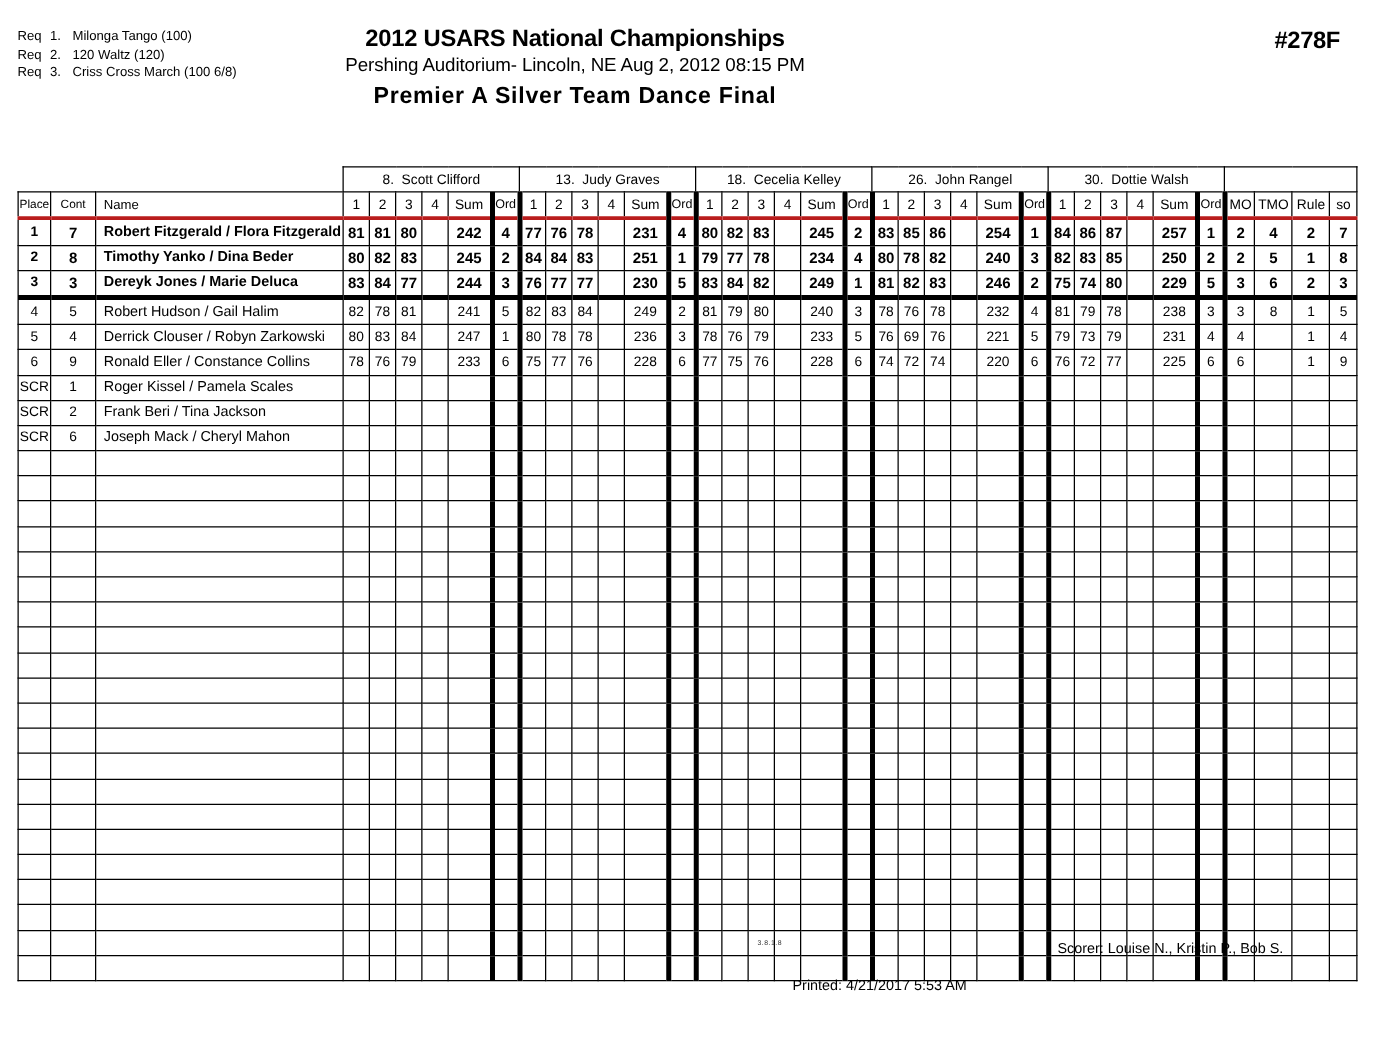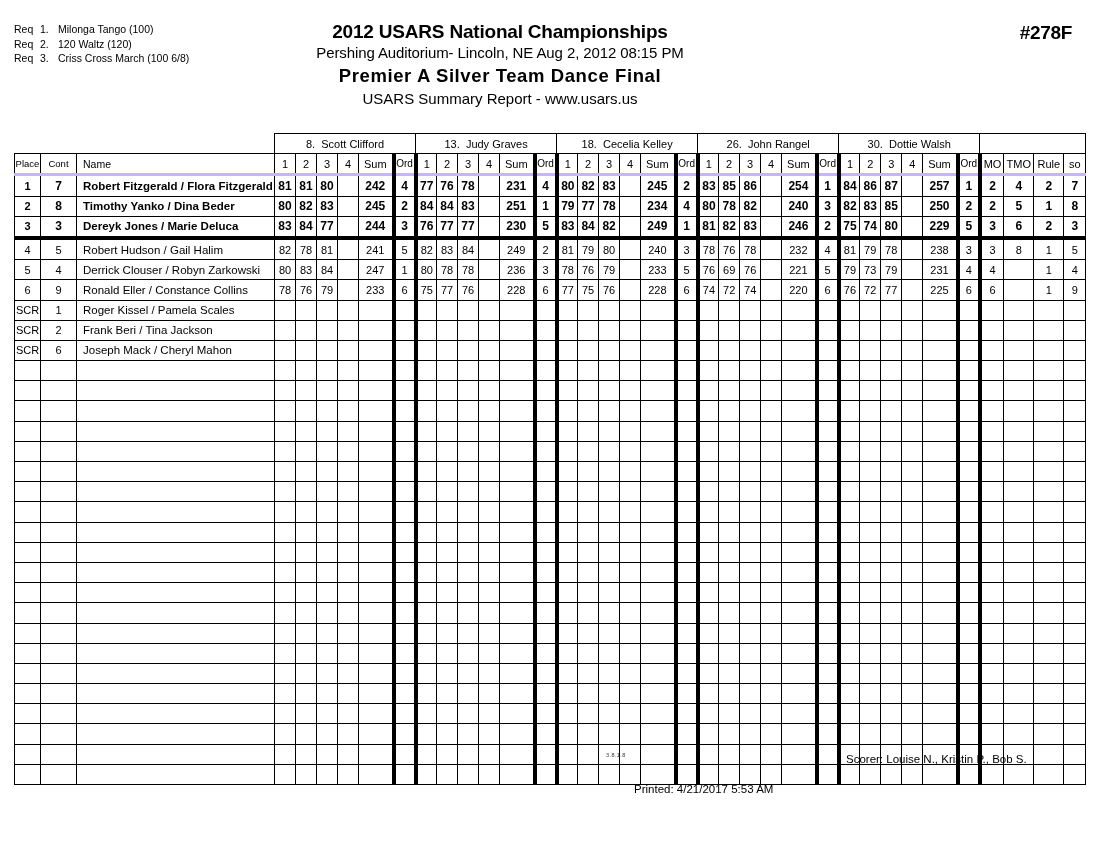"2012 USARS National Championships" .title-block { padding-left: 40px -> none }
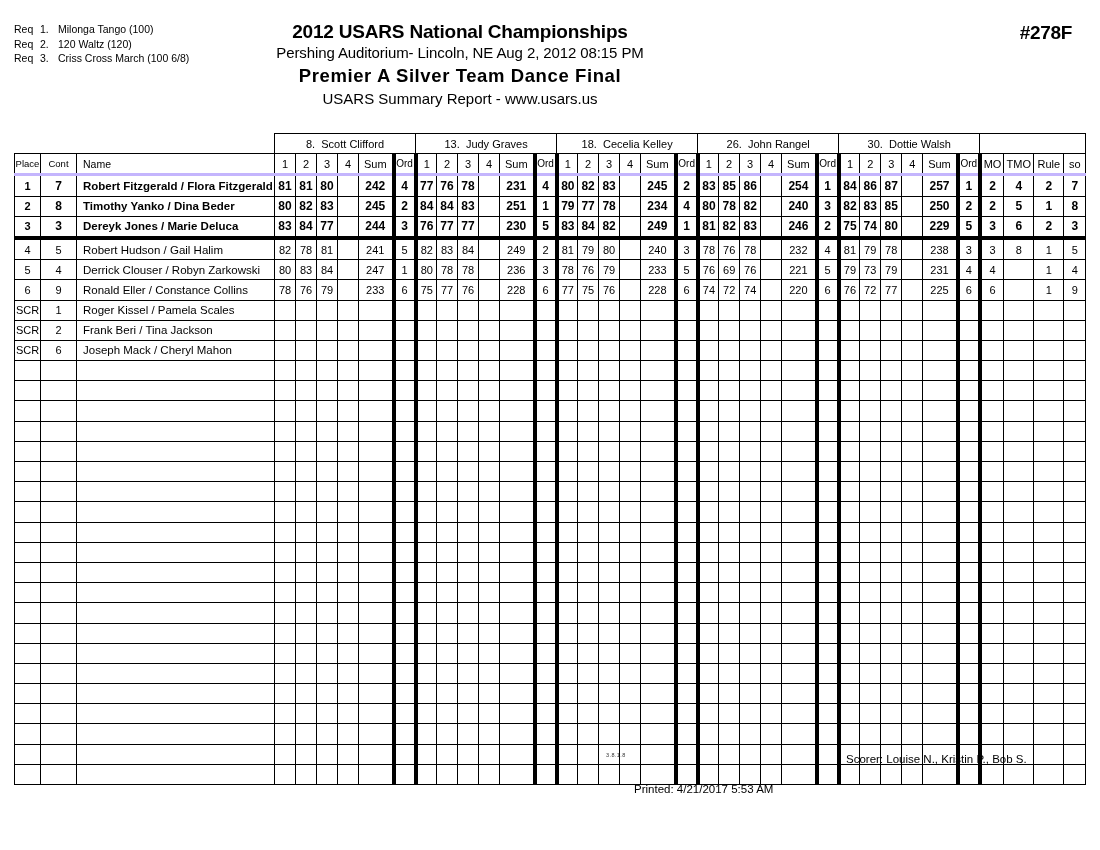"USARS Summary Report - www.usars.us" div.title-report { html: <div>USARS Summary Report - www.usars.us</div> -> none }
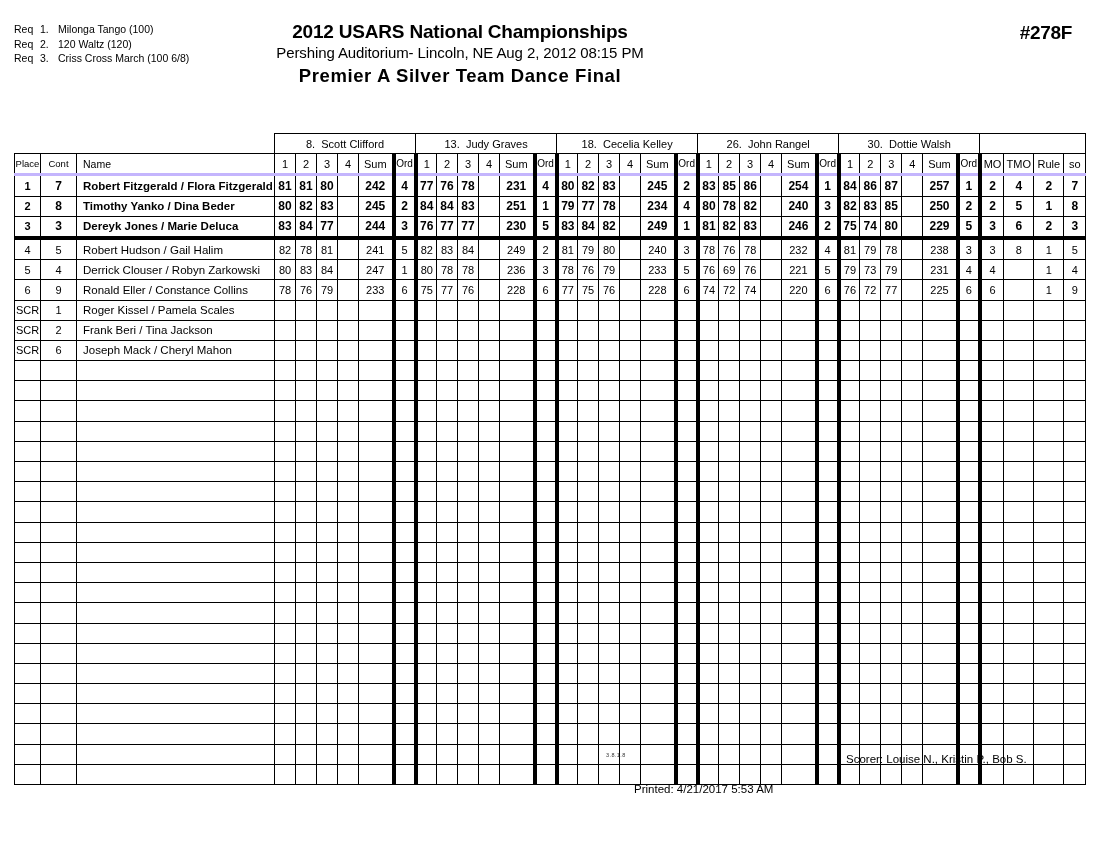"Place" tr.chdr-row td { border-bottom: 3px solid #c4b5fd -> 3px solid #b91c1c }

---

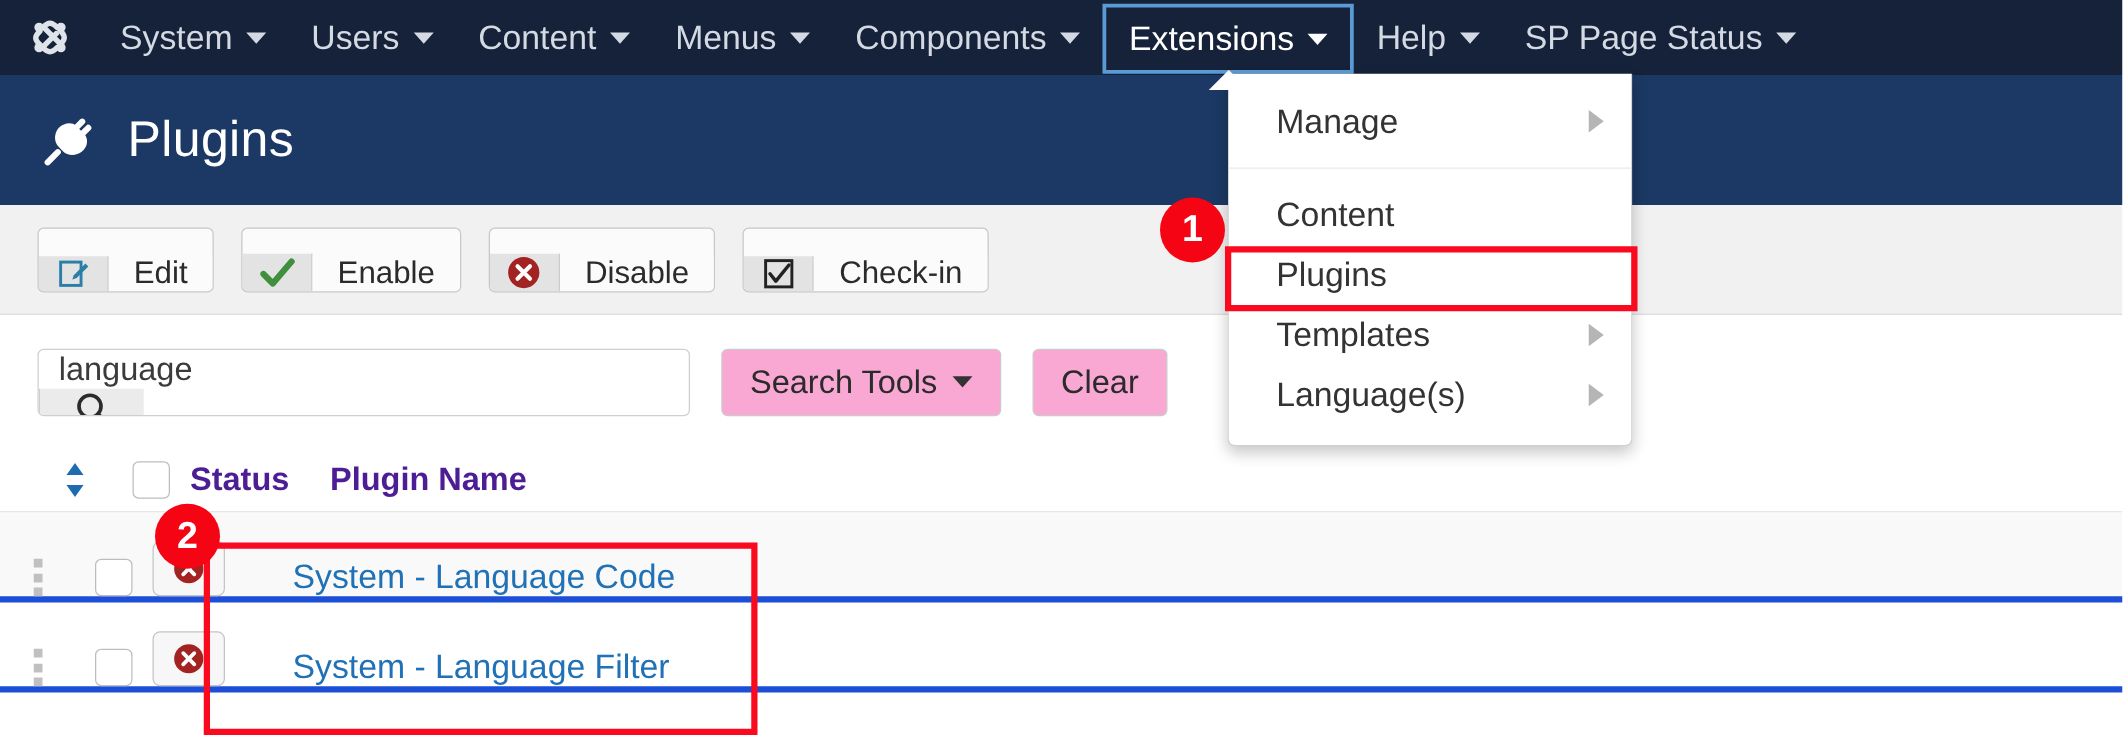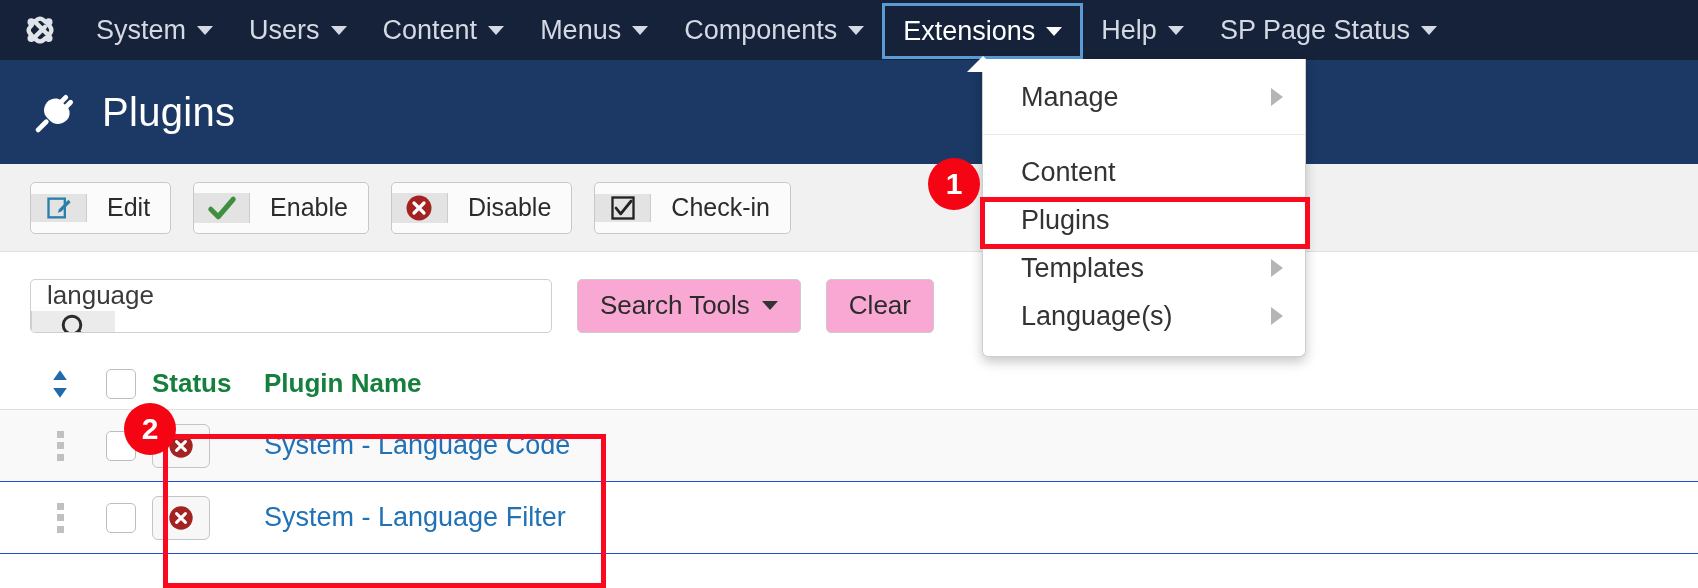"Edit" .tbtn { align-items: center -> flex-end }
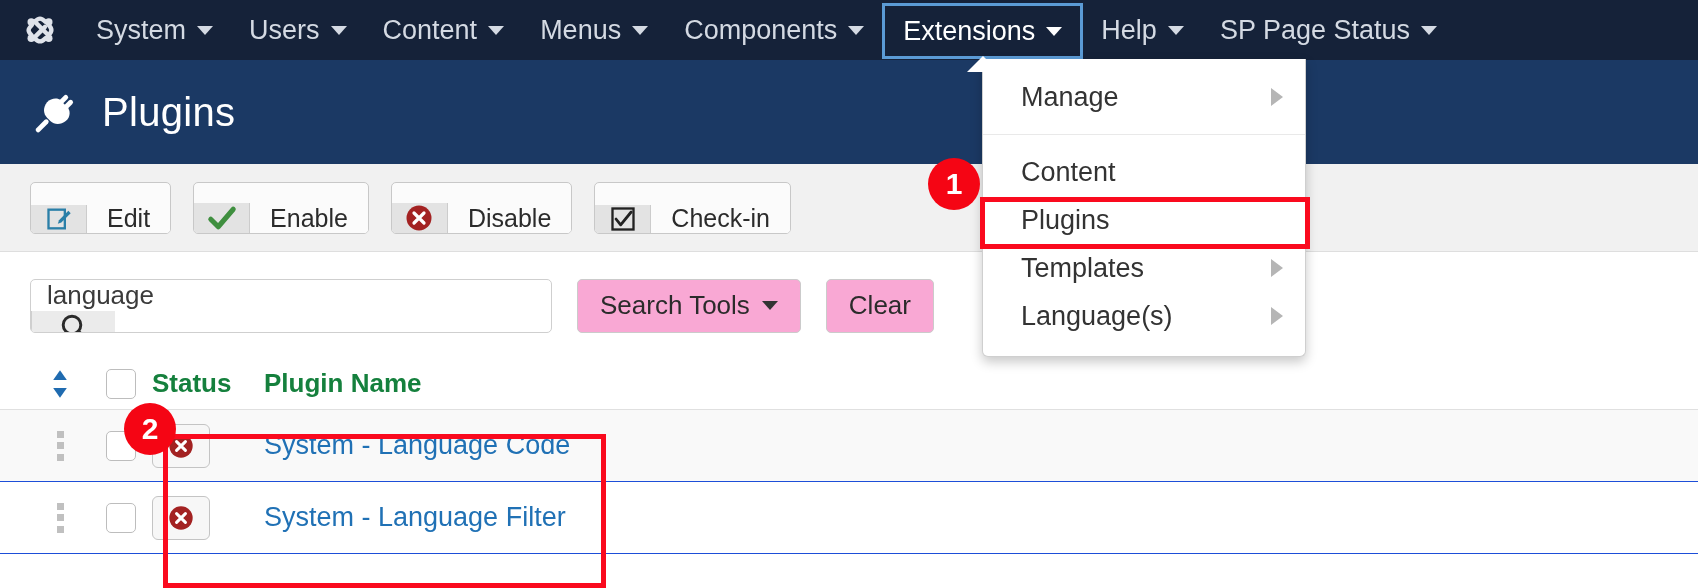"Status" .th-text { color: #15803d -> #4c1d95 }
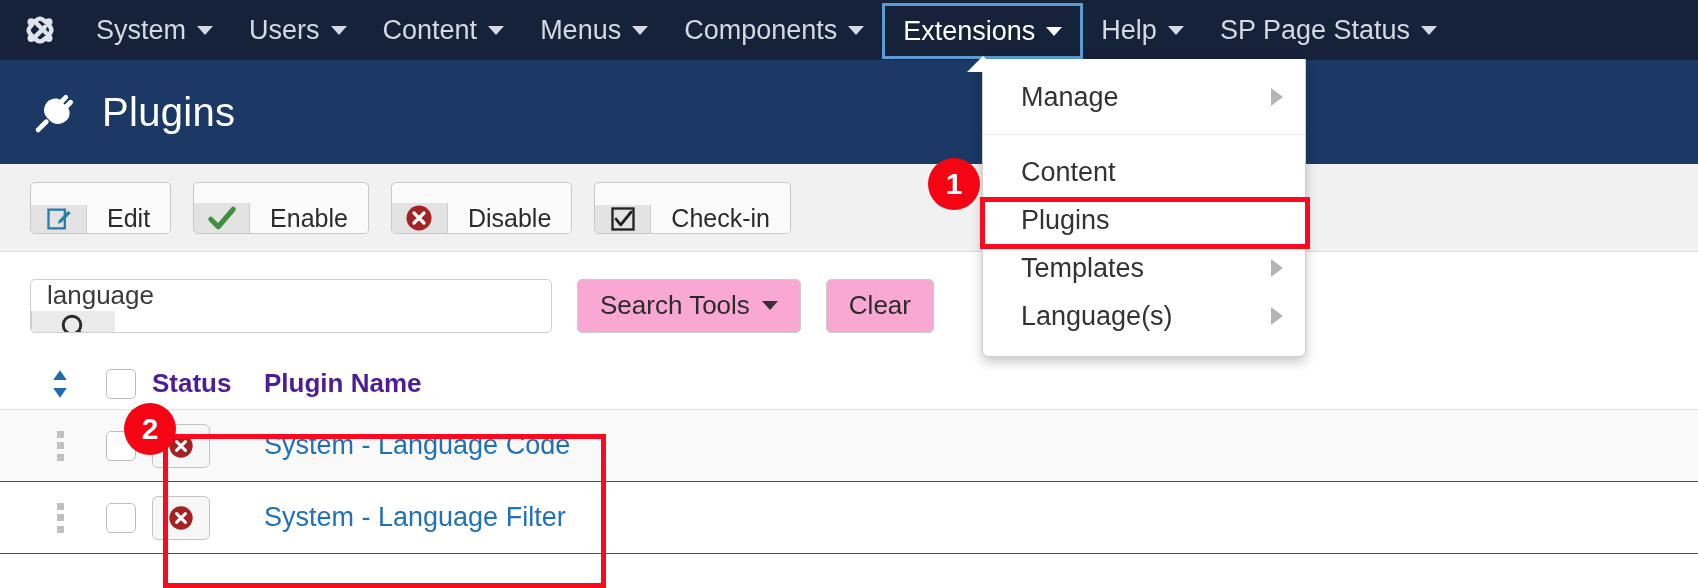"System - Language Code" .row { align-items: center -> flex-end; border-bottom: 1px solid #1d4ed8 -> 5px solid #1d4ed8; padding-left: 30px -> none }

### Problem requirements
Copy the lines above exactly, starting at the one with "html: <div>USARS Summary" and ending at the one with "border-bottom: 3px solid", both included. Leave out any pictures and add nothing else.

### Solution to this exercise
"USARS Summary Report - www.usars.us" div.title-report { html: <div>USARS Summary Report - www.usars.us</div> -> none }
"Place" tr.chdr-row td { border-bottom: 3px solid #c4b5fd -> 3px solid #b91c1c }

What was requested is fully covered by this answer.